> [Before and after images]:
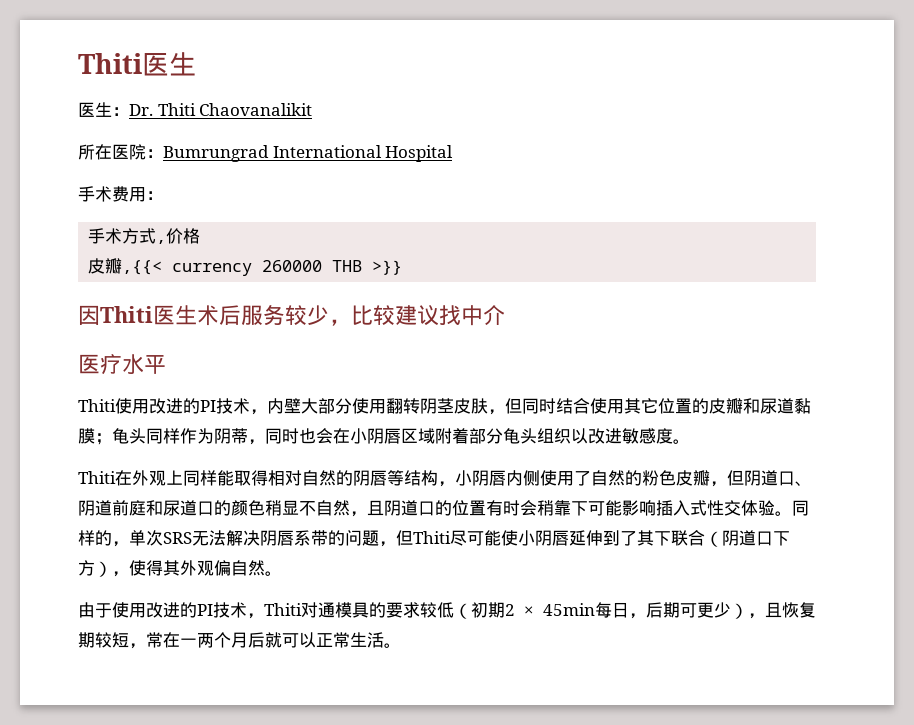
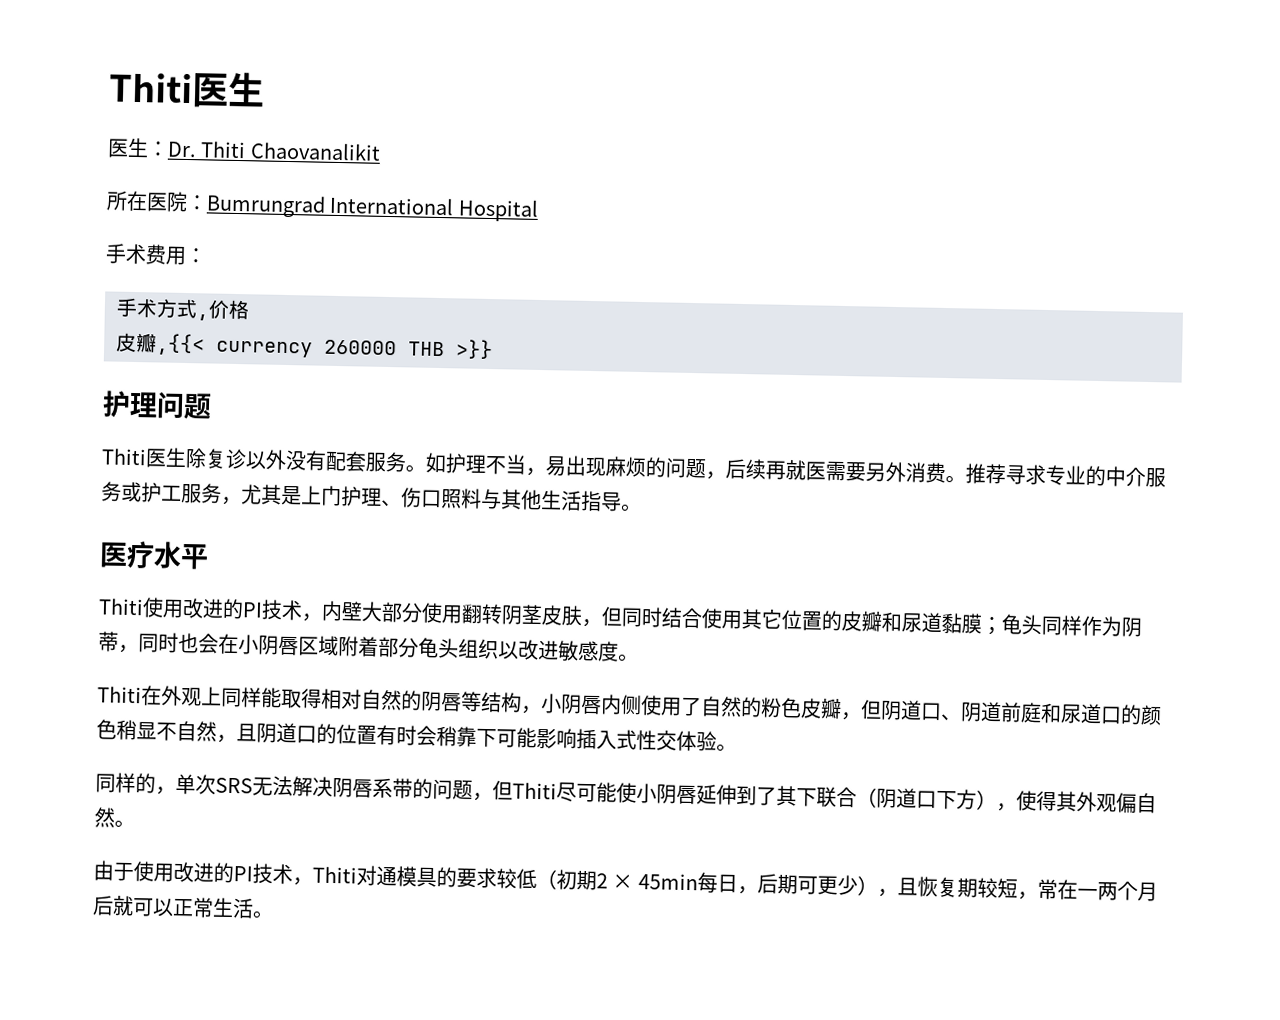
- 因Thiti医生术后服务较少，比较建议找中介
+ 护理问题
+ Thiti医生除复诊以外没有配套服务。如护理不当，易出现麻烦的问题，后续再就医需要另外消费。推荐寻求专业的中介服务或护工服务，尤其是上门护理、伤口照料与其他生活指导。
- Thiti在外观上同样能取得相对自然的阴唇等结构，小阴唇内侧使用了自然的粉色皮瓣，但阴道口、阴道前庭和尿道口的颜色稍显不自然，且阴道口的位置有时会稍靠下可能影响插入式性交体验。同样的，单次SRS无法解决阴唇系带的问题，但Thiti尽可能使小阴唇延伸到了其下联合（阴道口下方），使得其外观偏自然。
+ Thiti在外观上同样能取得相对自然的阴唇等结构，小阴唇内侧使用了自然的粉色皮瓣，但阴道口、阴道前庭和尿道口的颜色稍显不自然，且阴道口的位置有时会稍靠下可能影响插入式性交体验。
+ 同样的，单次SRS无法解决阴唇系带的问题，但Thiti尽可能使小阴唇延伸到了其下联合（阴道口下方），使得其外观偏自然。

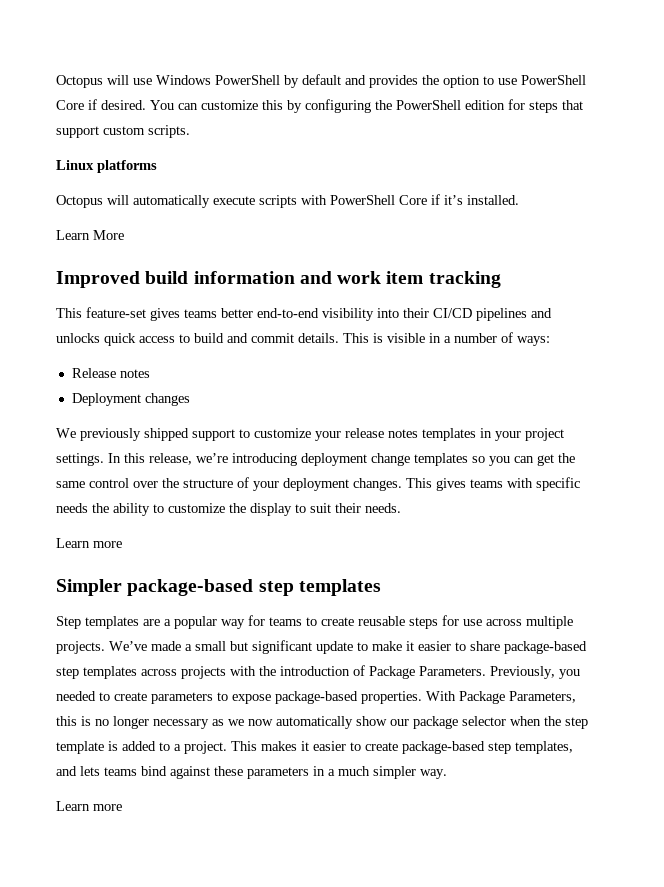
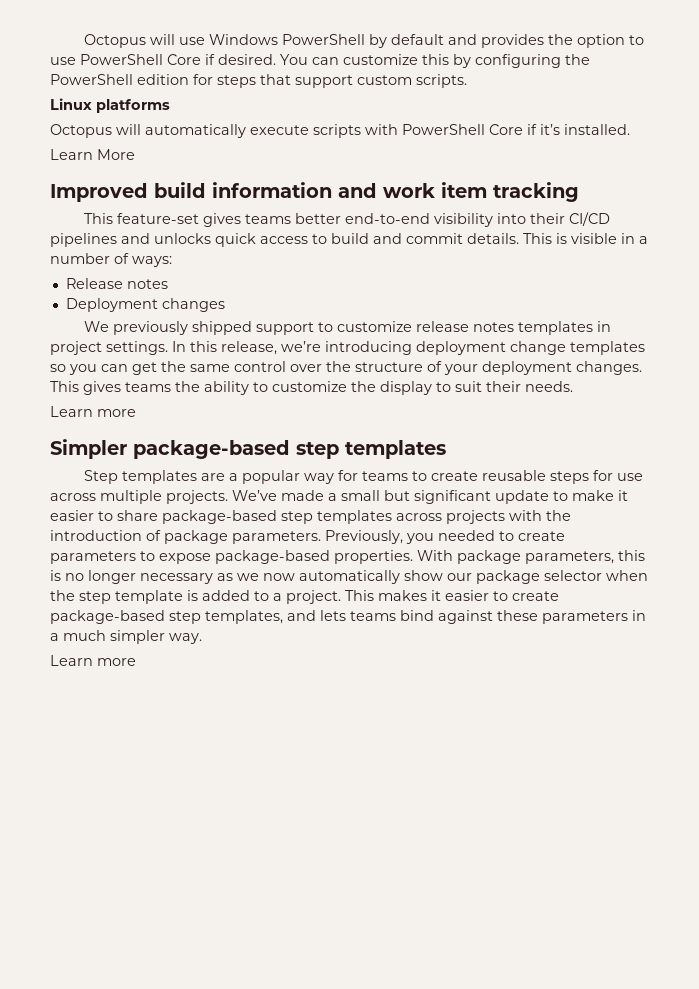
- We previously shipped support to customize your release notes templates in your project settings.
+ We previously shipped support to customize release notes templates in project settings.
- This gives teams with specific needs the ability to customize the display to suit their needs.
+ This gives teams the ability to customize the display to suit their needs.
- We’ve made a small but significant update to make it easier to share package-based step templates across projects with the introduction of Package Parameters.
+ We’ve made a small but significant update to make it easier to share package-based step templates across projects with the introduction of package parameters.
- With Package Parameters, this is no longer necessary as we now automatically show our package selector when the step template is added to a project.
+ With package parameters, this is no longer necessary as we now automatically show our package selector when the step template is added to a project.

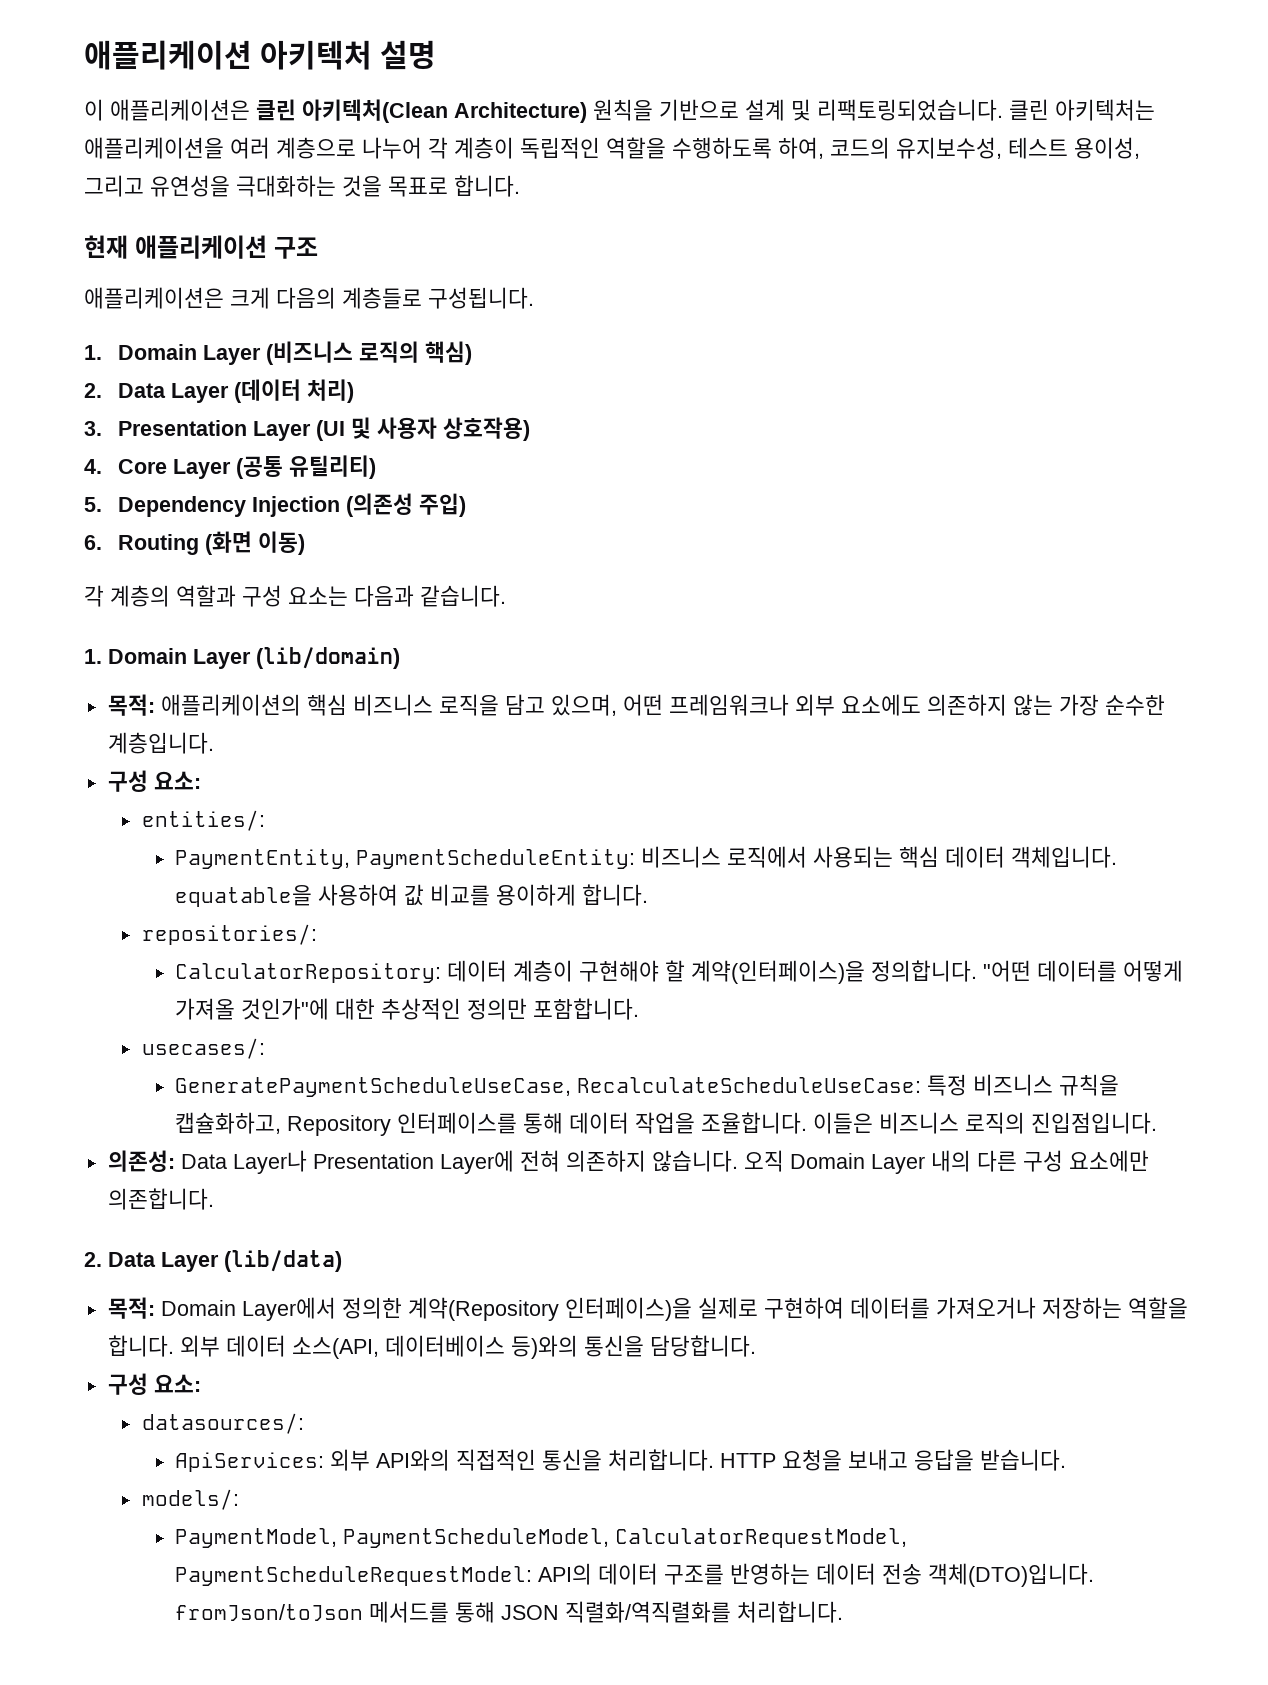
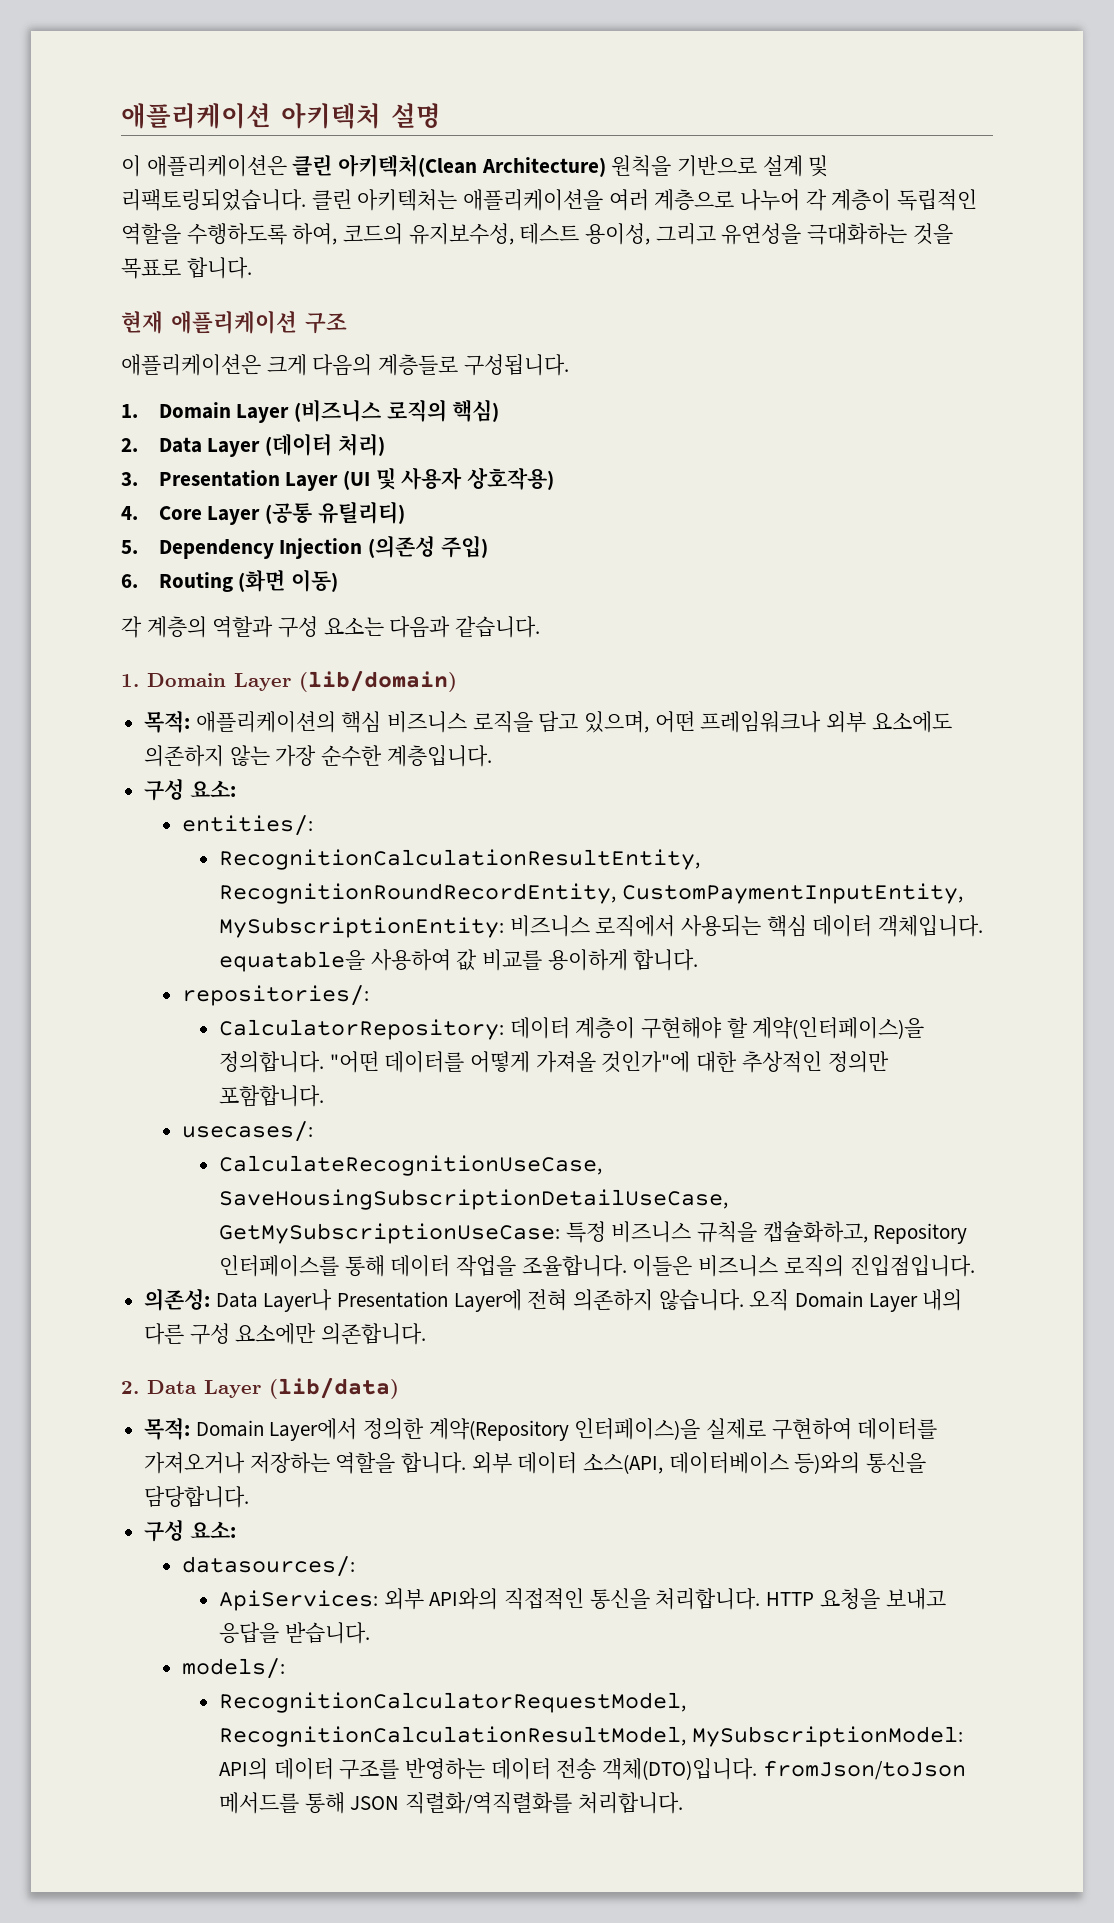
- PaymentEntity, PaymentScheduleEntity: 비즈니스 로직에서 사용되는 핵심 데이터 객체입니다. equatable을 사용하여 값 비교를 용이하게 합니다.
+ RecognitionCalculationResultEntity, RecognitionRoundRecordEntity, CustomPaymentInputEntity, MySubscriptionEntity: 비즈니스 로직에서 사용되는 핵심 데이터 객체입니다. equatable을 사용하여 값 비교를 용이하게 합니다.
- GeneratePaymentScheduleUseCase, RecalculateScheduleUseCase: 특정 비즈니스 규칙을 캡슐화하고, Repository 인터페이스를 통해 데이터 작업을 조율합니다.
+ CalculateRecognitionUseCase, SaveHousingSubscriptionDetailUseCase, GetMySubscriptionUseCase: 특정 비즈니스 규칙을 캡슐화하고, Repository 인터페이스를 통해 데이터 작업을 조율합니다.
- PaymentModel, PaymentScheduleModel, CalculatorRequestModel, PaymentScheduleRequestModel: API의 데이터 구조를 반영하는 데이터 전송 객체(DTO)입니다. fromJson/toJson 메서드를 통해 JSON 직렬화/역직렬화를 처리합니다.
+ RecognitionCalculatorRequestModel, RecognitionCalculationResultModel, MySubscriptionModel: API의 데이터 구조를 반영하는 데이터 전송 객체(DTO)입니다. fromJson/toJson 메서드를 통해 JSON 직렬화/역직렬화를 처리합니다.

> [PROBLEM]: Could you reproduce every entry exactly, leaving out the pictures?

> [YOUR RESPONSE]:
- 因Thiti医生术后服务较少，比较建议找中介
+ 护理问题
+ Thiti医生除复诊以外没有配套服务。如护理不当，易出现麻烦的问题，后续再就医需要另外消费。推荐寻求专业的中介服务或护工服务，尤其是上门护理、伤口照料与其他生活指导。
- Thiti在外观上同样能取得相对自然的阴唇等结构，小阴唇内侧使用了自然的粉色皮瓣，但阴道口、阴道前庭和尿道口的颜色稍显不自然，且阴道口的位置有时会稍靠下可能影响插入式性交体验。同样的，单次SRS无法解决阴唇系带的问题，但Thiti尽可能使小阴唇延伸到了其下联合（阴道口下方），使得其外观偏自然。
+ Thiti在外观上同样能取得相对自然的阴唇等结构，小阴唇内侧使用了自然的粉色皮瓣，但阴道口、阴道前庭和尿道口的颜色稍显不自然，且阴道口的位置有时会稍靠下可能影响插入式性交体验。
+ 同样的，单次SRS无法解决阴唇系带的问题，但Thiti尽可能使小阴唇延伸到了其下联合（阴道口下方），使得其外观偏自然。

- We previously shipped support to customize your release notes templates in your project settings.
+ We previously shipped support to customize release notes templates in project settings.
- This gives teams with specific needs the ability to customize the display to suit their needs.
+ This gives teams the ability to customize the display to suit their needs.
- We’ve made a small but significant update to make it easier to share package-based step templates across projects with the introduction of Package Parameters.
+ We’ve made a small but significant update to make it easier to share package-based step templates across projects with the introduction of package parameters.
- With Package Parameters, this is no longer necessary as we now automatically show our package selector when the step template is added to a project.
+ With package parameters, this is no longer necessary as we now automatically show our package selector when the step template is added to a project.

- PaymentEntity, PaymentScheduleEntity: 비즈니스 로직에서 사용되는 핵심 데이터 객체입니다. equatable을 사용하여 값 비교를 용이하게 합니다.
+ RecognitionCalculationResultEntity, RecognitionRoundRecordEntity, CustomPaymentInputEntity, MySubscriptionEntity: 비즈니스 로직에서 사용되는 핵심 데이터 객체입니다. equatable을 사용하여 값 비교를 용이하게 합니다.
- GeneratePaymentScheduleUseCase, RecalculateScheduleUseCase: 특정 비즈니스 규칙을 캡슐화하고, Repository 인터페이스를 통해 데이터 작업을 조율합니다.
+ CalculateRecognitionUseCase, SaveHousingSubscriptionDetailUseCase, GetMySubscriptionUseCase: 특정 비즈니스 규칙을 캡슐화하고, Repository 인터페이스를 통해 데이터 작업을 조율합니다.
- PaymentModel, PaymentScheduleModel, CalculatorRequestModel, PaymentScheduleRequestModel: API의 데이터 구조를 반영하는 데이터 전송 객체(DTO)입니다. fromJson/toJson 메서드를 통해 JSON 직렬화/역직렬화를 처리합니다.
+ RecognitionCalculatorRequestModel, RecognitionCalculationResultModel, MySubscriptionModel: API의 데이터 구조를 반영하는 데이터 전송 객체(DTO)입니다. fromJson/toJson 메서드를 통해 JSON 직렬화/역직렬화를 처리합니다.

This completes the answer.